* _What to do_
Give back exactly the lines of the data below, starting with the line that has "text: всього ->" and going on through the line that has "html: <div> <div></div>".

##### Data to process #####

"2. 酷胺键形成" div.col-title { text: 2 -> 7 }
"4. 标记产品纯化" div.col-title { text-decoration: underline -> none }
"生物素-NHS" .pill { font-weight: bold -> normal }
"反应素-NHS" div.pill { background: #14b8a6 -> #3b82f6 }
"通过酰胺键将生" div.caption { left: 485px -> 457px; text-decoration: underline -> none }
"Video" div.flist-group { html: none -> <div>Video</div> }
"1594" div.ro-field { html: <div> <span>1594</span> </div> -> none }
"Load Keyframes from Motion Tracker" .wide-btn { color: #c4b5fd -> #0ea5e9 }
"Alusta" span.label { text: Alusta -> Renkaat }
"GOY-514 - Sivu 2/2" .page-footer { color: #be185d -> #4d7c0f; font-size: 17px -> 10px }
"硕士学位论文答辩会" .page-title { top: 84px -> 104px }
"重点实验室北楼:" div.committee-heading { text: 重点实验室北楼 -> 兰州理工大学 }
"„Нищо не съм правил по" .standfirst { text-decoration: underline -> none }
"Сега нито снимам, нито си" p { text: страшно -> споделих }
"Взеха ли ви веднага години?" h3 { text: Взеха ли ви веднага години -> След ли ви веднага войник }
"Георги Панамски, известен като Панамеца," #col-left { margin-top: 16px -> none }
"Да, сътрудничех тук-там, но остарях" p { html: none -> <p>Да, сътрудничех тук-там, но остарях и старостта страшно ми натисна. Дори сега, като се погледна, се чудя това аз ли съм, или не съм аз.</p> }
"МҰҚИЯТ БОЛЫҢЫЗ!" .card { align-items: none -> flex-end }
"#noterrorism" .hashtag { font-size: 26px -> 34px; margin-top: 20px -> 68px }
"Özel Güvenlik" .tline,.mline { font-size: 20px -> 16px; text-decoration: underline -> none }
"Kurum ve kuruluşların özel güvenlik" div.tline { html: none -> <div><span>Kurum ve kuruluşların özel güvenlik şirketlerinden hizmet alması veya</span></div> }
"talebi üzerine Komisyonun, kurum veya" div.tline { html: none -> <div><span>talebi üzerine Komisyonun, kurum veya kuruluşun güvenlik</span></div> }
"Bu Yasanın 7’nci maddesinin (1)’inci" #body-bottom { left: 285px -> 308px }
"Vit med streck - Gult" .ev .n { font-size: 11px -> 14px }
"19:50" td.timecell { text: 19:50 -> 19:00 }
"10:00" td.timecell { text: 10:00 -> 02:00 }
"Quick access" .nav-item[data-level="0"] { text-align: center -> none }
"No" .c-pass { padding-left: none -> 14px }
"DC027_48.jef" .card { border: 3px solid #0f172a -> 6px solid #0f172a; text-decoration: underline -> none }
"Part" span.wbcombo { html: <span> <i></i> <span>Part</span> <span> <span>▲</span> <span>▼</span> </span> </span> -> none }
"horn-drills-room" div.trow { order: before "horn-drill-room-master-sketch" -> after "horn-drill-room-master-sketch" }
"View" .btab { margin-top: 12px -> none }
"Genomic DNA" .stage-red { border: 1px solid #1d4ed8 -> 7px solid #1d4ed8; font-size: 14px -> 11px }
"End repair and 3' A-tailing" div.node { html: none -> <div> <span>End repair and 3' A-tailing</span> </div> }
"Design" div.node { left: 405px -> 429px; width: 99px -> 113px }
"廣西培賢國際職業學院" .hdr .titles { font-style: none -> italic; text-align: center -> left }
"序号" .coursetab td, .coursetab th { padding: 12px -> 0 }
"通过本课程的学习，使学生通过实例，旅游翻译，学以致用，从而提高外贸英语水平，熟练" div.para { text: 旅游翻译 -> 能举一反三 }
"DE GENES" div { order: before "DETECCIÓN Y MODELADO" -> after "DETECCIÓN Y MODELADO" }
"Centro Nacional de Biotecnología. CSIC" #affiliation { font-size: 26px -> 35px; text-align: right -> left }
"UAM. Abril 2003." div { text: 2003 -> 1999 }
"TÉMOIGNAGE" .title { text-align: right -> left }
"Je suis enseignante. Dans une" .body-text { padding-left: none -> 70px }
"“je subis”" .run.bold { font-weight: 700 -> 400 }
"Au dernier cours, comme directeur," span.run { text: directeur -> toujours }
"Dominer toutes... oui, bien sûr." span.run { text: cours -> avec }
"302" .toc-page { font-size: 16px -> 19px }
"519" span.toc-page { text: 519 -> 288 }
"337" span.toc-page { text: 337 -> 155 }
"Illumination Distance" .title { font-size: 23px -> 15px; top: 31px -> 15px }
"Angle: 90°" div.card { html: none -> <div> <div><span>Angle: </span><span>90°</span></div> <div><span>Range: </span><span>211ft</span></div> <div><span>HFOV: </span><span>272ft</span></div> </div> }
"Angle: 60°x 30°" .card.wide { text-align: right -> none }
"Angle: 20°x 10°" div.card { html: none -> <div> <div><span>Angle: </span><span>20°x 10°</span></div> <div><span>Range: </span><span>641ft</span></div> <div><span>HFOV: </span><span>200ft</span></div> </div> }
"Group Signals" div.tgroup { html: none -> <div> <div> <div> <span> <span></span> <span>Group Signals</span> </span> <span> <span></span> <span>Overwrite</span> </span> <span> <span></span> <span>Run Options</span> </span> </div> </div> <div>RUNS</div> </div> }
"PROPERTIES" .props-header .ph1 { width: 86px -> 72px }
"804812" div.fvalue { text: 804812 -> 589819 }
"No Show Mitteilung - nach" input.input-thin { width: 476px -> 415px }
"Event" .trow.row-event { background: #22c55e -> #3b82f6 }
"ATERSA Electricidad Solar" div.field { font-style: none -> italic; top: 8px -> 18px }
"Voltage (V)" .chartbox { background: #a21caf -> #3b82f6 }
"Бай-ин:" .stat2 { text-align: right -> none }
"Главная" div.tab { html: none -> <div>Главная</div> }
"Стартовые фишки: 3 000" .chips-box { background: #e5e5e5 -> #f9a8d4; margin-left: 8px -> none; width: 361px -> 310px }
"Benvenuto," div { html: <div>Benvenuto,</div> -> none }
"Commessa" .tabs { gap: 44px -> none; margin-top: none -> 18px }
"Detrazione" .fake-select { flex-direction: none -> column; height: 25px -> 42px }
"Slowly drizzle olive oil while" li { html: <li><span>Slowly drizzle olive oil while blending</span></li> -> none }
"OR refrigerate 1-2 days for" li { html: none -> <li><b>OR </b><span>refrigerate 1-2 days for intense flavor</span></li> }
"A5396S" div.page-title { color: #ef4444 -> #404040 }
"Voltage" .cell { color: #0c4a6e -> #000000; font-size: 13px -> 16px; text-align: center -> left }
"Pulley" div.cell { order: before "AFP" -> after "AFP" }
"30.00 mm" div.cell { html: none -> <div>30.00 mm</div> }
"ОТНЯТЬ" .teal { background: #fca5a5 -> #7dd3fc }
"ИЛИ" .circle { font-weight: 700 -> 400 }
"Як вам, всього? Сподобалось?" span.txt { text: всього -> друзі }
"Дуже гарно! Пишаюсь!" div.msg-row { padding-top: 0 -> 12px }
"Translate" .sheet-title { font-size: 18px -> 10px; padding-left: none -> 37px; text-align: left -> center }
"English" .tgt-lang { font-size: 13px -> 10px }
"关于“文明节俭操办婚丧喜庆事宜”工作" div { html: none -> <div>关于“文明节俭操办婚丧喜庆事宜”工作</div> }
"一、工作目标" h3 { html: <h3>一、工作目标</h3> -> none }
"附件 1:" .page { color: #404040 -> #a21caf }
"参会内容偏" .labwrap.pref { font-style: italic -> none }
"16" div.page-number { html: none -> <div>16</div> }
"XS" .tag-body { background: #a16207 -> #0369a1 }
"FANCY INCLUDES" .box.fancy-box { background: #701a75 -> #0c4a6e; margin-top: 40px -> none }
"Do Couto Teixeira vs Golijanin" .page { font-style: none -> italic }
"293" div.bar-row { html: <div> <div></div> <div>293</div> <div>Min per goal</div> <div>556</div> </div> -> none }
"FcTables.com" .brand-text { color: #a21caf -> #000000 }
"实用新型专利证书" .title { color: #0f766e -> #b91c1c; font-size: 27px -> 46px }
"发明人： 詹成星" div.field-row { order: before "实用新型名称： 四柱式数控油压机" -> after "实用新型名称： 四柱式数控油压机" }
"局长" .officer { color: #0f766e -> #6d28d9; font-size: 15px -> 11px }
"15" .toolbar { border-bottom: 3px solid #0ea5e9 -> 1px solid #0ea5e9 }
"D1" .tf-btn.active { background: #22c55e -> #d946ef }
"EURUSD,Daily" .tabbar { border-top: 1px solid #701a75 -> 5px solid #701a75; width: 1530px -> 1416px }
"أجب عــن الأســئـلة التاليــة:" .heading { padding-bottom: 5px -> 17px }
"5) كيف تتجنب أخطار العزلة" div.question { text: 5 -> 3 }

#####

* _Answer for this exercise_
"Як вам, всього? Сподобалось?" span.txt { text: всього -> друзі }
"Дуже гарно! Пишаюсь!" div.msg-row { padding-top: 0 -> 12px }
"Translate" .sheet-title { font-size: 18px -> 10px; padding-left: none -> 37px; text-align: left -> center }
"English" .tgt-lang { font-size: 13px -> 10px }
"关于“文明节俭操办婚丧喜庆事宜”工作" div { html: none -> <div>关于“文明节俭操办婚丧喜庆事宜”工作</div> }
"一、工作目标" h3 { html: <h3>一、工作目标</h3> -> none }
"附件 1:" .page { color: #404040 -> #a21caf }
"参会内容偏" .labwrap.pref { font-style: italic -> none }
"16" div.page-number { html: none -> <div>16</div> }
"XS" .tag-body { background: #a16207 -> #0369a1 }
"FANCY INCLUDES" .box.fancy-box { background: #701a75 -> #0c4a6e; margin-top: 40px -> none }
"Do Couto Teixeira vs Golijanin" .page { font-style: none -> italic }
"293" div.bar-row { html: <div> <div></div> <div>293</div> <div>Min per goal</div> <div>556</div> </div> -> none }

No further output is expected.